Yüzyıllardır tek başına duran, kuşların, kelimelerin evi, hiç kimseyle konuşmayan, bizi bekleyen, secde kardeşlerini, o ağaç, o ağaç…
Ey hakikat!
O ağaç…
Sır içinde kalır söz! Devam edemem sınırın ötesine… Yanarım! Beklerim o zaman… Ağaçların dile gelmesini! Altında, biz secdeye durunca, o ağaç, dile gelir!
Ey hakikat!
Dile gelir o ağaç, altında biz secdeye durunca!

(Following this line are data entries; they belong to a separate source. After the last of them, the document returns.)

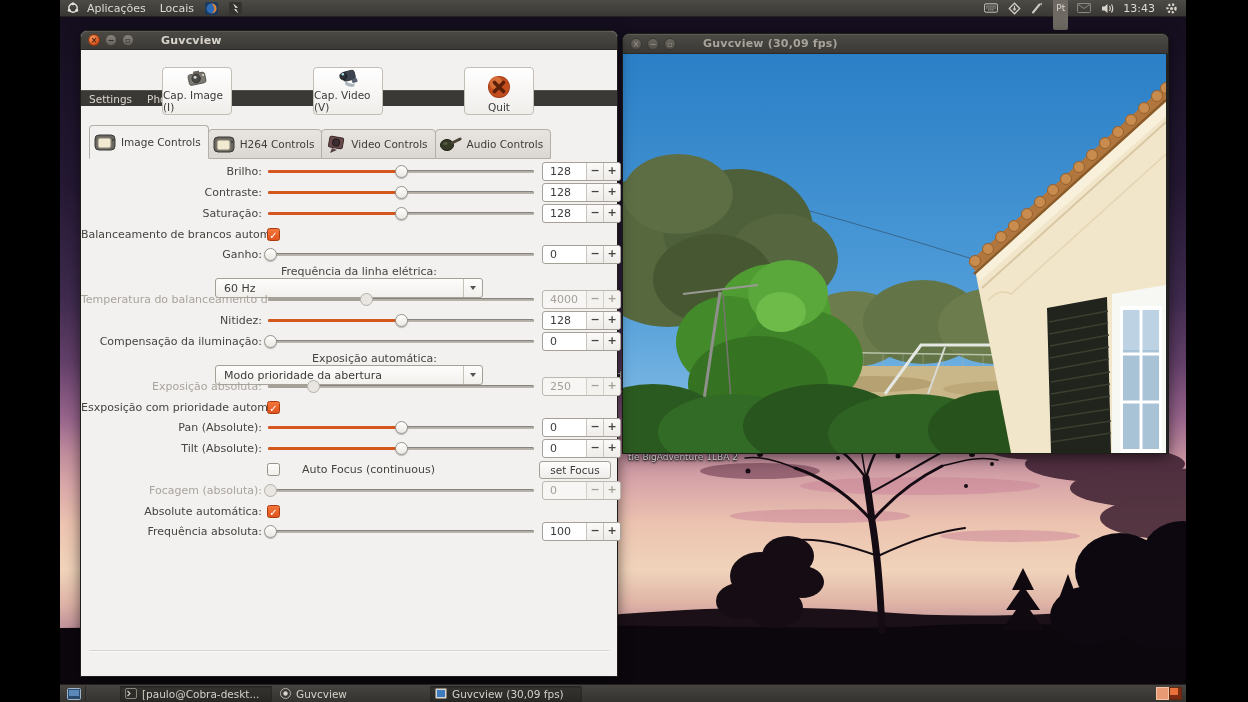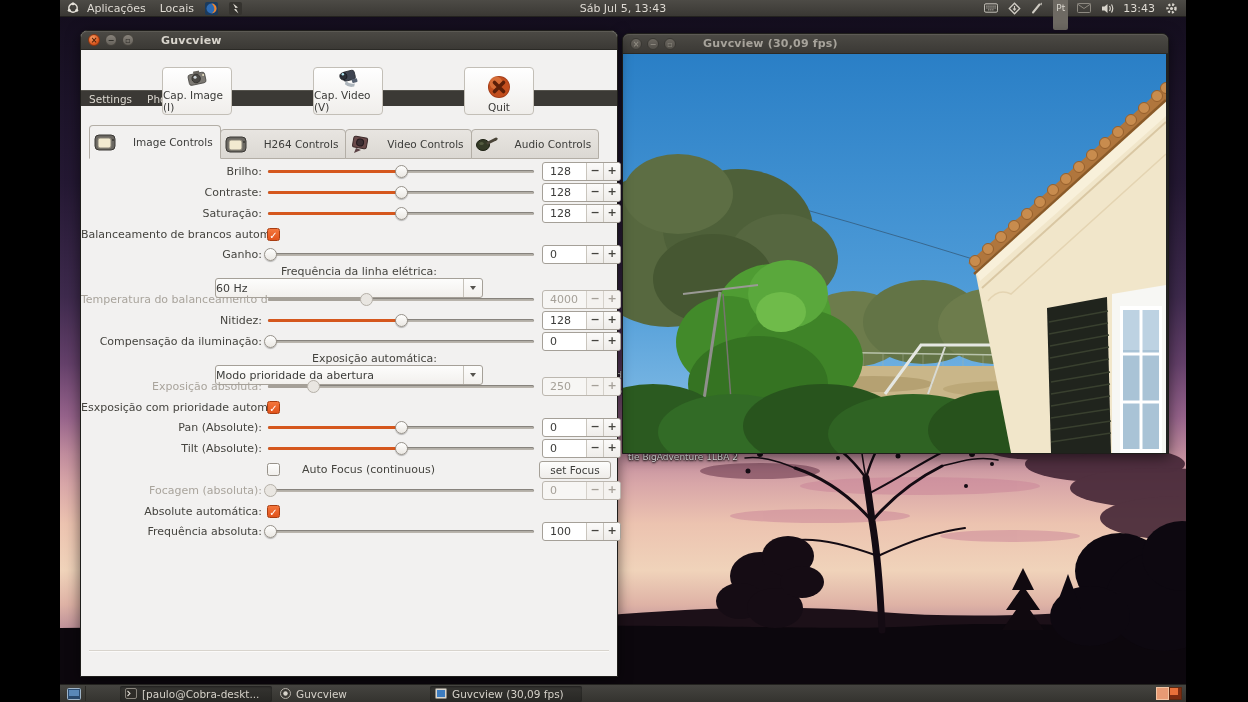"Sáb Jul 5, 13:43" div.tp-center { html: <div>Sáb Jul 5, 13:43</div> -> none }
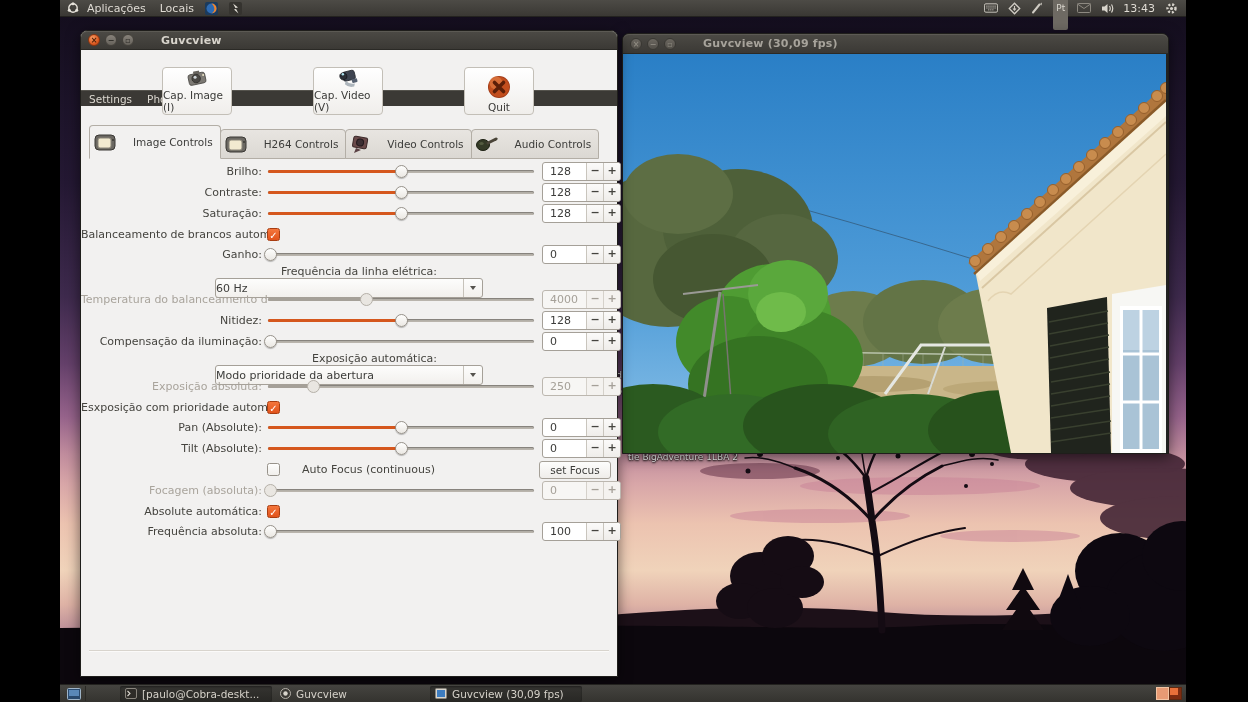"Image Controls" .tab { gap: 16px -> 4px }
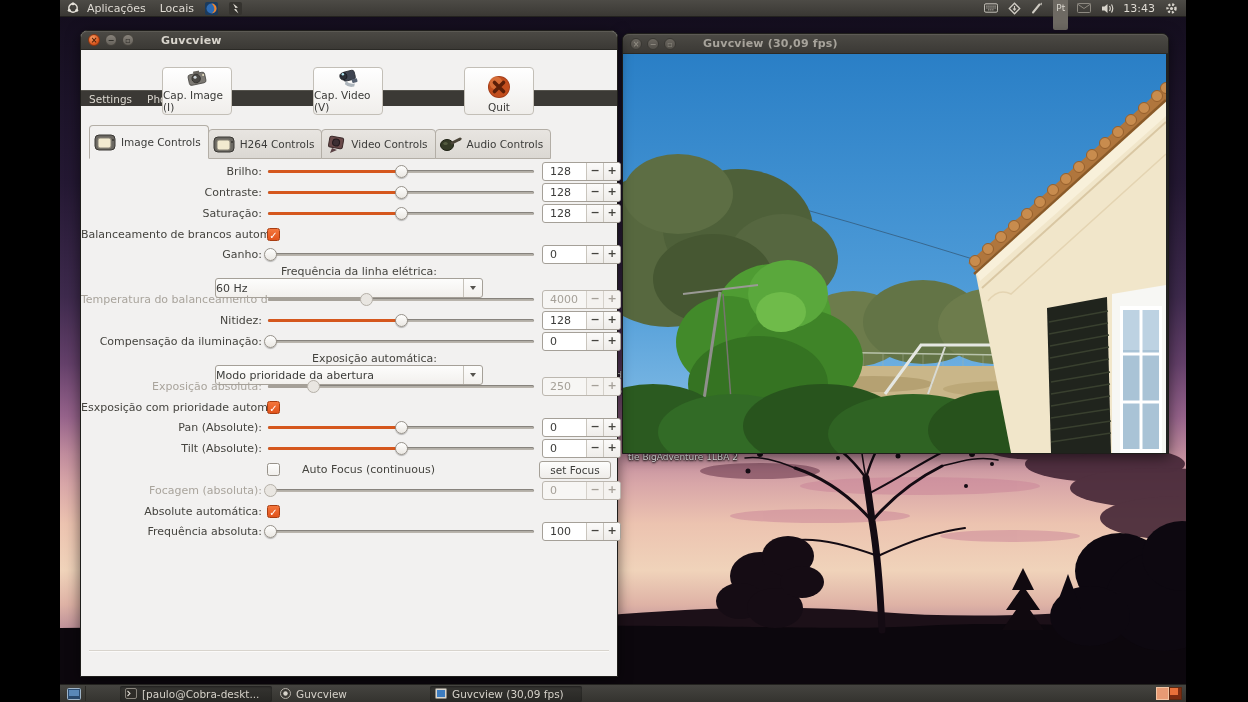"60 Hz" .combo { padding-left: none -> 8px }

Ve anlarız şimdi, aslında iyilik, kötülük neymiş, şeytan, melek ve insan!
Hakikat neymiş!
Hangimiz çağırırsa, bizi, o ağacın altına, hangimiz bu yüzyılın, ‘yeni’ ‘söz’ünün habercisiymiş anlarız bunu! Anlarız hemen bu hakikati! İşte! Kalbin dili ile! Yazar, konuşur, dua ederiz birlikte…
Ey hakikat! O ağacın altında bekliyor bizi ‘yeni’ kelimeler… Diyorlar ki gelin, toplanın, önce konuşalım, sonra secde ile yükselelim gökyüzüne… Ve yeni dili orada, semada, secdede duyalım ilk defa!
Bu en uzun yolculuğun sonunda, secde kardeşi oluyoruz hepimiz… Dünyaya dönünce, o ağacın altına, toprağın üzerine, birbirimizin yüzü ile aydınlanıyor kalbimiz…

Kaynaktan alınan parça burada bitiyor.